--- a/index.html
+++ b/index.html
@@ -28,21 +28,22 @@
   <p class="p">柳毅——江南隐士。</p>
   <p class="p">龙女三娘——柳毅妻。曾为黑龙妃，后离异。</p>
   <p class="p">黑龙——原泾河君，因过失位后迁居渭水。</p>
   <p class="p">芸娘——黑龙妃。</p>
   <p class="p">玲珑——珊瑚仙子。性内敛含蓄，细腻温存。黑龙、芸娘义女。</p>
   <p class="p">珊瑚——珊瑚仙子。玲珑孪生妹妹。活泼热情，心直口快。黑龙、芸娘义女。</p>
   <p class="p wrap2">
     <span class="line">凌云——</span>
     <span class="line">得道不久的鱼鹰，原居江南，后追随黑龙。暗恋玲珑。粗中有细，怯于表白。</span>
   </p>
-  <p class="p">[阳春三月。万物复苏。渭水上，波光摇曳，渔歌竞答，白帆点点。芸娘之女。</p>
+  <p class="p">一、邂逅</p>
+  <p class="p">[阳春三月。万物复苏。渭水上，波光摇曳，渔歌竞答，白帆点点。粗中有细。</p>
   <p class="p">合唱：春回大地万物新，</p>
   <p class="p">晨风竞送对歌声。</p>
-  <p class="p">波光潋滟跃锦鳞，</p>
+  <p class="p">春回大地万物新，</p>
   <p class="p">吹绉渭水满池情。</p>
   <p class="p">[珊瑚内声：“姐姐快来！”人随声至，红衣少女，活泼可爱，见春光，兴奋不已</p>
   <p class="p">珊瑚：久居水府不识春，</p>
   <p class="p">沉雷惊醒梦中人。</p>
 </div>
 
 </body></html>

...

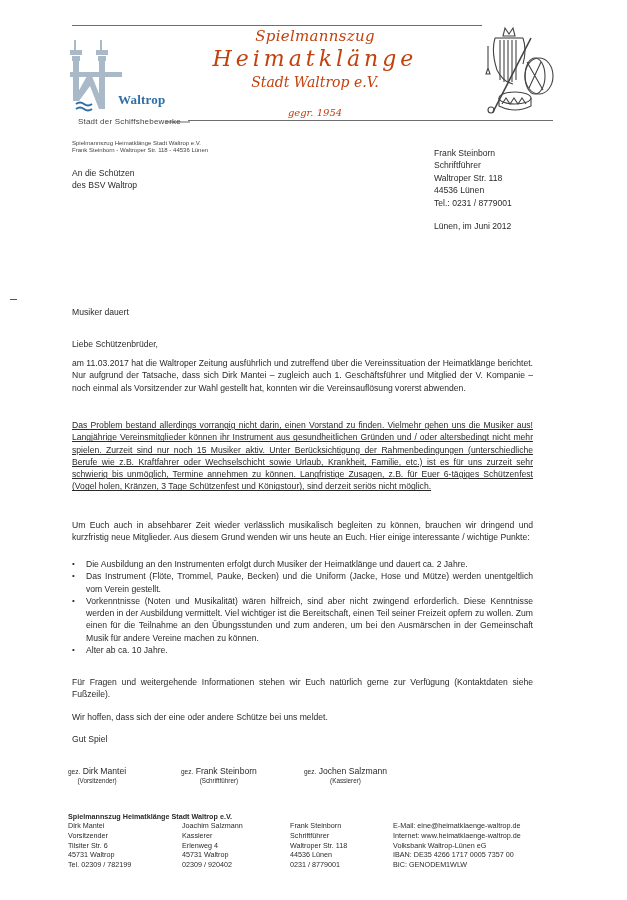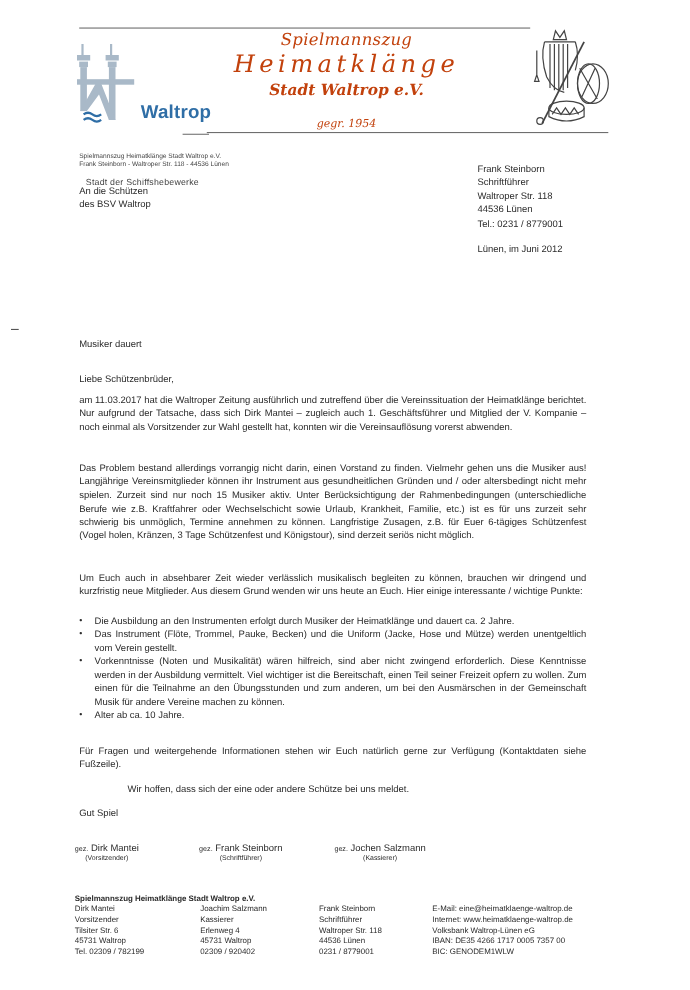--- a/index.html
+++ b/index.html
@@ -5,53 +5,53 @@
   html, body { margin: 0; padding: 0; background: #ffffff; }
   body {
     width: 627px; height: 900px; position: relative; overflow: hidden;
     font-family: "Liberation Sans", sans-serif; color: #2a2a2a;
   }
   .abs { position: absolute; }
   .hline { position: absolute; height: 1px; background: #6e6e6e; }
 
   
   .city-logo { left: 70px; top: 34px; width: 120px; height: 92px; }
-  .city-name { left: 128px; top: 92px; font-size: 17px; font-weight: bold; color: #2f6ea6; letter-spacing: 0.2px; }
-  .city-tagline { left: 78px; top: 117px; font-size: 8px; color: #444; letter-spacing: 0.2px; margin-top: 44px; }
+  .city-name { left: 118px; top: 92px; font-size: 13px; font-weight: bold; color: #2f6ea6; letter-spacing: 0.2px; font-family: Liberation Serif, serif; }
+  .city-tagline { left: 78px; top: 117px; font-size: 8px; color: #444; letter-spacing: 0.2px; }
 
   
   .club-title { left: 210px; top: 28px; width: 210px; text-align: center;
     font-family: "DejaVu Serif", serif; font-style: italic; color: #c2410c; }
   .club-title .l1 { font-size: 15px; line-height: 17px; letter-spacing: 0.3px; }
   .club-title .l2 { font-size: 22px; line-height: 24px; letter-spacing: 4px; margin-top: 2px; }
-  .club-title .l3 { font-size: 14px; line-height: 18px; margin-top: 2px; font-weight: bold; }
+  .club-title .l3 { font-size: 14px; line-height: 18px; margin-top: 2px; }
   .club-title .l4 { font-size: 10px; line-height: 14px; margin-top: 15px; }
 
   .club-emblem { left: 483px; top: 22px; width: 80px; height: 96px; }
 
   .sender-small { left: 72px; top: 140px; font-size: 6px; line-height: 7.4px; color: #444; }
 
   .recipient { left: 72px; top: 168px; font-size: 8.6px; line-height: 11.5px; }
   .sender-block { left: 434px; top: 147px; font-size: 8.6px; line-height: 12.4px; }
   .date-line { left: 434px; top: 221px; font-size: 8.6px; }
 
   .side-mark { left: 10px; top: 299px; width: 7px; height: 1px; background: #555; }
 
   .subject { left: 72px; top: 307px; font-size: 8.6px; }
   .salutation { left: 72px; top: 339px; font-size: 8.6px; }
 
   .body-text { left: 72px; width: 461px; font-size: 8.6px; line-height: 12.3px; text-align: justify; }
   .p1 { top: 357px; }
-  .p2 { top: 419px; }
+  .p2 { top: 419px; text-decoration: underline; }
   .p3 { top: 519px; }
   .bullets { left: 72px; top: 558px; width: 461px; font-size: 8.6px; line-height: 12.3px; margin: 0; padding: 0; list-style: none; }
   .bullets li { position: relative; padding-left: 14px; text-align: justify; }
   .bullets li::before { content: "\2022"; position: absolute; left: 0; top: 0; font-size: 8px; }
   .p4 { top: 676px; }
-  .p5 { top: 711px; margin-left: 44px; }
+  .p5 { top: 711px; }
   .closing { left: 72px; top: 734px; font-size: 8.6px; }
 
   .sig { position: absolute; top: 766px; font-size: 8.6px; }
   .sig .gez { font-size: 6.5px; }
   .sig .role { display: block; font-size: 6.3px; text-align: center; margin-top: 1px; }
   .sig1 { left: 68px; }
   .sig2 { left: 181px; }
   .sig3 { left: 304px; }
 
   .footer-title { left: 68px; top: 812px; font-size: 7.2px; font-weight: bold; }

--

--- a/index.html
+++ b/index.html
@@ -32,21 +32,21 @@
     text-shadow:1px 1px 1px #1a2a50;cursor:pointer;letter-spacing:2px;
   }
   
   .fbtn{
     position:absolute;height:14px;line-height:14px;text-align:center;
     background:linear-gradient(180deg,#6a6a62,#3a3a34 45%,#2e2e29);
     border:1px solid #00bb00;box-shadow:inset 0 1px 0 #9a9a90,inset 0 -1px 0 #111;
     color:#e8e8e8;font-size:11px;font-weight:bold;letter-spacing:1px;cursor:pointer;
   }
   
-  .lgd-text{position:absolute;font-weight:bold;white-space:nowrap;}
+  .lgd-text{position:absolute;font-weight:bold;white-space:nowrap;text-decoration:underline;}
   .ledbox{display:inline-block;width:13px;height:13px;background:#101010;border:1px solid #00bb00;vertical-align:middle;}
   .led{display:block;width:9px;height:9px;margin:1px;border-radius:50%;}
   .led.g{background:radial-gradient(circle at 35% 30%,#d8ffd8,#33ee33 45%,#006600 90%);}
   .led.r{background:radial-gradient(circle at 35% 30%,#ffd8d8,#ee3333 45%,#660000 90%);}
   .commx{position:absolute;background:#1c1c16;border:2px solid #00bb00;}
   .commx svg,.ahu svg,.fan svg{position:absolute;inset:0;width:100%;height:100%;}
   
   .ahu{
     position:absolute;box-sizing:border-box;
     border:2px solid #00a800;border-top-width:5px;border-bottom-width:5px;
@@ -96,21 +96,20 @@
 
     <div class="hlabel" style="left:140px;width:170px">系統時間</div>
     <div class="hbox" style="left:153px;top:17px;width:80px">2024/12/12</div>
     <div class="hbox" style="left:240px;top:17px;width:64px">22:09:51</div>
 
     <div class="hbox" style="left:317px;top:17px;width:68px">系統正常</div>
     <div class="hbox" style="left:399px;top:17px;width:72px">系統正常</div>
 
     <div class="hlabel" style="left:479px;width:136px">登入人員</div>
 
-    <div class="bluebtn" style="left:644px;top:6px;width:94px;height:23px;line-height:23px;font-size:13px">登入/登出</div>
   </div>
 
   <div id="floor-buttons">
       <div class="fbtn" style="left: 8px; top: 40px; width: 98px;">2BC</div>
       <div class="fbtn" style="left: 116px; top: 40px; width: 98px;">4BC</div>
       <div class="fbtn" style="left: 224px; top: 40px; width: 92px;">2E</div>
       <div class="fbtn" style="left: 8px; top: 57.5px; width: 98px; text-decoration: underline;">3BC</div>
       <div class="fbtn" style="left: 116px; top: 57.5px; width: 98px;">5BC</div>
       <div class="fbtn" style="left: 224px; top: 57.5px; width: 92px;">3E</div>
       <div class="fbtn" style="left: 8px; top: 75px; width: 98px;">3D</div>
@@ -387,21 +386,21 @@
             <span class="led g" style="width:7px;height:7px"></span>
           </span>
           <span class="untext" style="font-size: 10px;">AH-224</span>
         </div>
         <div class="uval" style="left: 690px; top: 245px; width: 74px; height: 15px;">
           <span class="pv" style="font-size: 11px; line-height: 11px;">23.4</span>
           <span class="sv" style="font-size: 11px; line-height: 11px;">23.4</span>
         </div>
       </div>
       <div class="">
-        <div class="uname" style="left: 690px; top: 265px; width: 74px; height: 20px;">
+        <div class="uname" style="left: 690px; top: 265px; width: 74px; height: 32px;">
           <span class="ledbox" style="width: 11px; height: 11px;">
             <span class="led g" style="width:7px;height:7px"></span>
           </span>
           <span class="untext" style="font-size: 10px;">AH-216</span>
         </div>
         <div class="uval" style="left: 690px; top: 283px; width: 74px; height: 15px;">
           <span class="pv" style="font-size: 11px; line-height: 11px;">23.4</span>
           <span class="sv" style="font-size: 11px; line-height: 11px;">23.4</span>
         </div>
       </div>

§ **Required action**: Locate the word "title" in the records and collect each line it appears in.

§ **Answer to this problem**:
   .club-title { left: 210px; top: 28px; width: 210px; text-align: center;
   .club-title .l1 { font-size: 15px; line-height: 17px; letter-spacing: 0.3px; }
   .club-title .l2 { font-size: 22px; line-height: 24px; letter-spacing: 4px; margin-top: 2px; }
-  .club-title .l3 { font-size: 14px; line-height: 18px; margin-top: 2px; font-weight: bold; }
+  .club-title .l3 { font-size: 14px; line-height: 18px; margin-top: 2px; }
   .club-title .l4 { font-size: 10px; line-height: 14px; margin-top: 15px; }
   .footer-title { left: 68px; top: 812px; font-size: 7.2px; font-weight: bold; }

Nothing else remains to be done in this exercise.